Demand, delays affecting supply of flu vaccine
WILLMAR -- Procrastinators don't have much time left to get vaccinated against influenza this winter. No cases of the flu virus have been confirmed yet in Minnesota. The flu vaccine supply at Affiliated Community Medical Centers will soon run out...
WILLMAR -- Procrastinators don't have much time left to get vaccinated against influenza this winter.
No cases of the flu virus have been confirmed yet in Minnesota.
The flu vaccine supply at Affiliated Community Medical Centers will soon run out, however, clinic officials said Friday.
Family Practice Medical Center also has seen some delays in receiving vaccine shipments.
Affiliated's last batch of the vaccine arrived a couple of weeks ago, said Dr. Robert Kaiser, medical director for the multispecialty regional medical group.
He said it's expected to be enough to meet patient demand -- but predicted the vaccine will soon be gone.
"I'm guessing we'll be out in a week or 10 days. People had better make their move," he said.
Affiliated has given more than 19,000 doses of flu vaccine this fall at its 11 regional medical clinics.
Local health officials follow federally recommended guidelines to administer the first doses of flu vaccine to those deemed at most risk of severe illness or flu-related complications. These include the elderly, pregnant women, very young children and people with chronic conditions such as diabetes. Flu shots became available to the general public Oct. 24.

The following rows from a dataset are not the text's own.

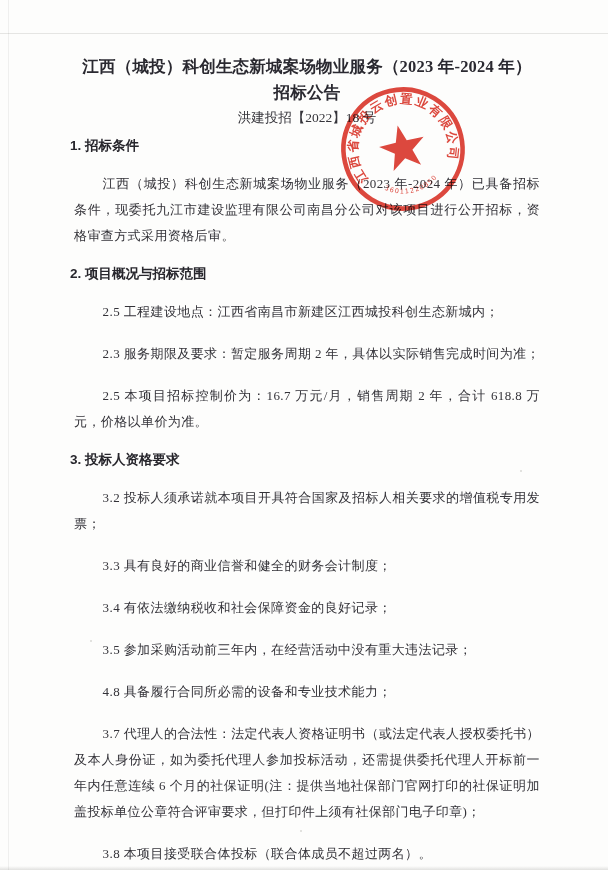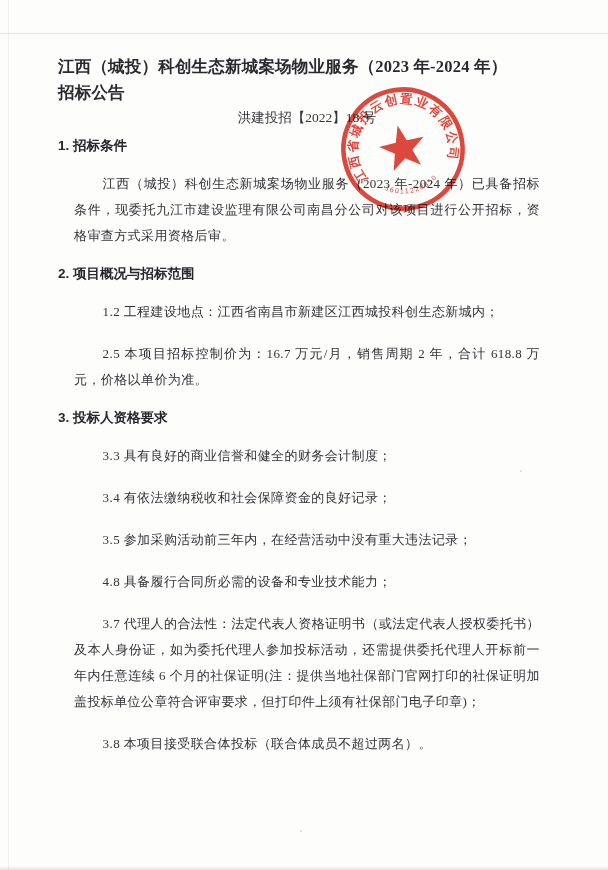"江西（城投）科创生态新城案场物业服务（2023 年-2024 年）" .doc-title { text-align: left -> center }
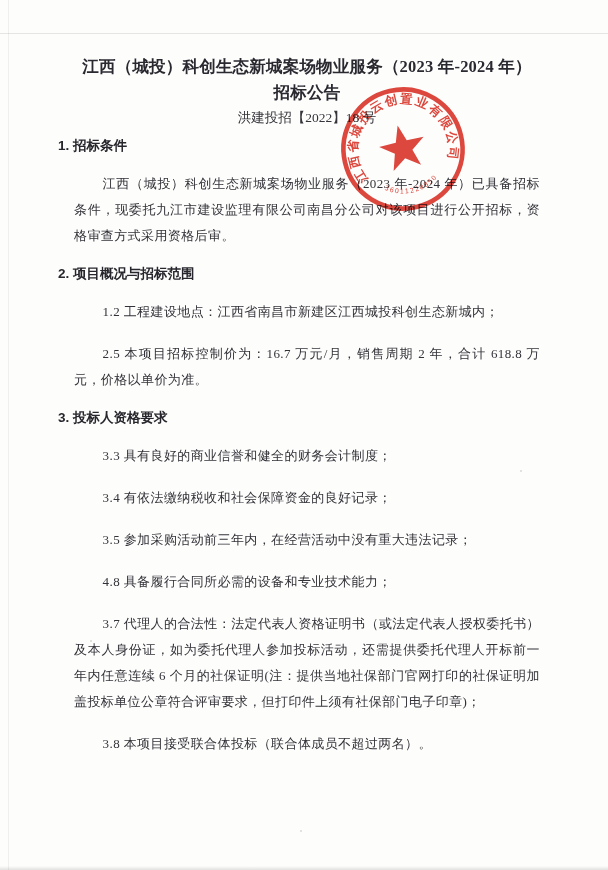"1. 招标条件" .section-heading { margin: 10px 0 4px 0 -> 10px 0 4px 12px }
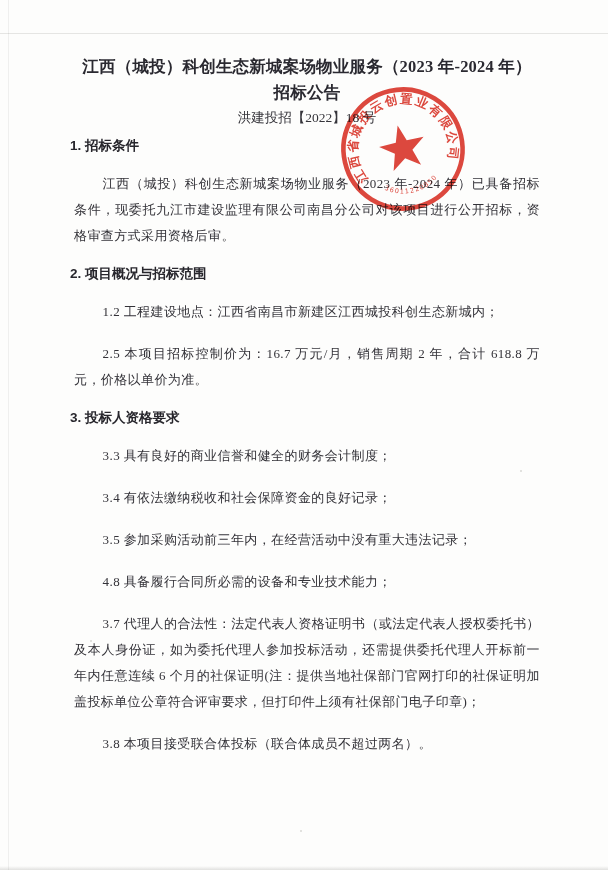"1.2 工程建设地点：江西省南昌市新建区江西城投科创生态新城内；" p.para { text: 1.2 -> 2.5 }
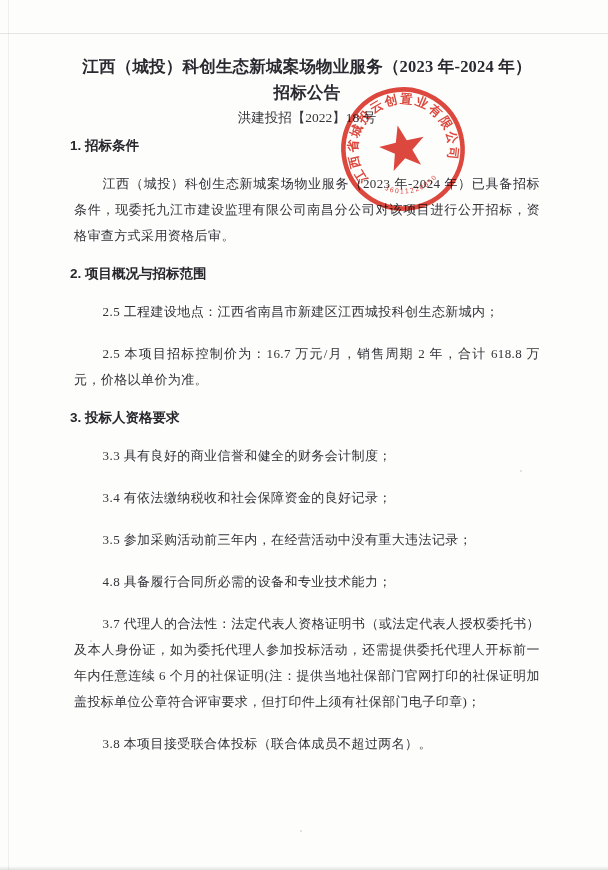"2.3 服务期限及要求：暂定服务周期 2 年，具体以实际销售完成时间为准；" p.para { html: none -> <p>2.3 服务期限及要求：暂定服务周期 2 年，具体以实际销售完成时间为准；</p> }
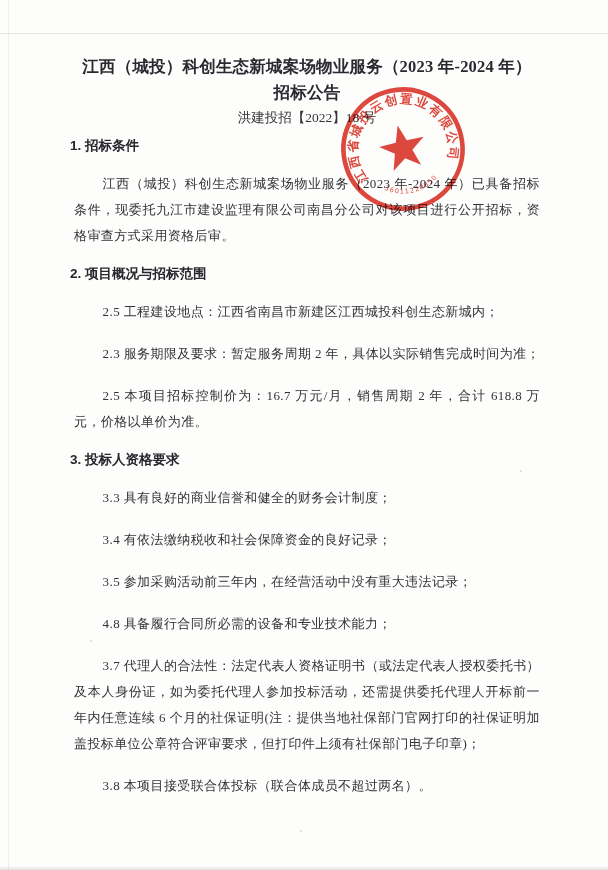"3.2 投标人须承诺就本项目开具符合国家及招标人相关要求的增值税专用发票；" p.para { html: none -> <p>3.2 投标人须承诺就本项目开具符合国家及招标人相关要求的增值税专用发票；</p> }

Nationally, about 71 million doses of flu vaccine have been distributed so far. There have been scattered shortages around the country -- a situation that should improve later this month with the delivery of another 10 million new doses of vaccine.
Officials at Family Practice Medical Center could not be reached Friday. The family practice group has had to postpone at least one workplace flu shot clinic, however, because of delays in receiving enough vaccine. Family Practice Medical Center usually administers about 2,200 doses of the vaccine each year.
Kaiser said patient demand for flu shots appears to be up this year because of fears about bird flu. "It has heightened awareness," he said.
Affiliated has no plans to obtain more vaccine, he said. That might change, though, if demand remains high, he said. "If that happens, we will certainly take a look at that."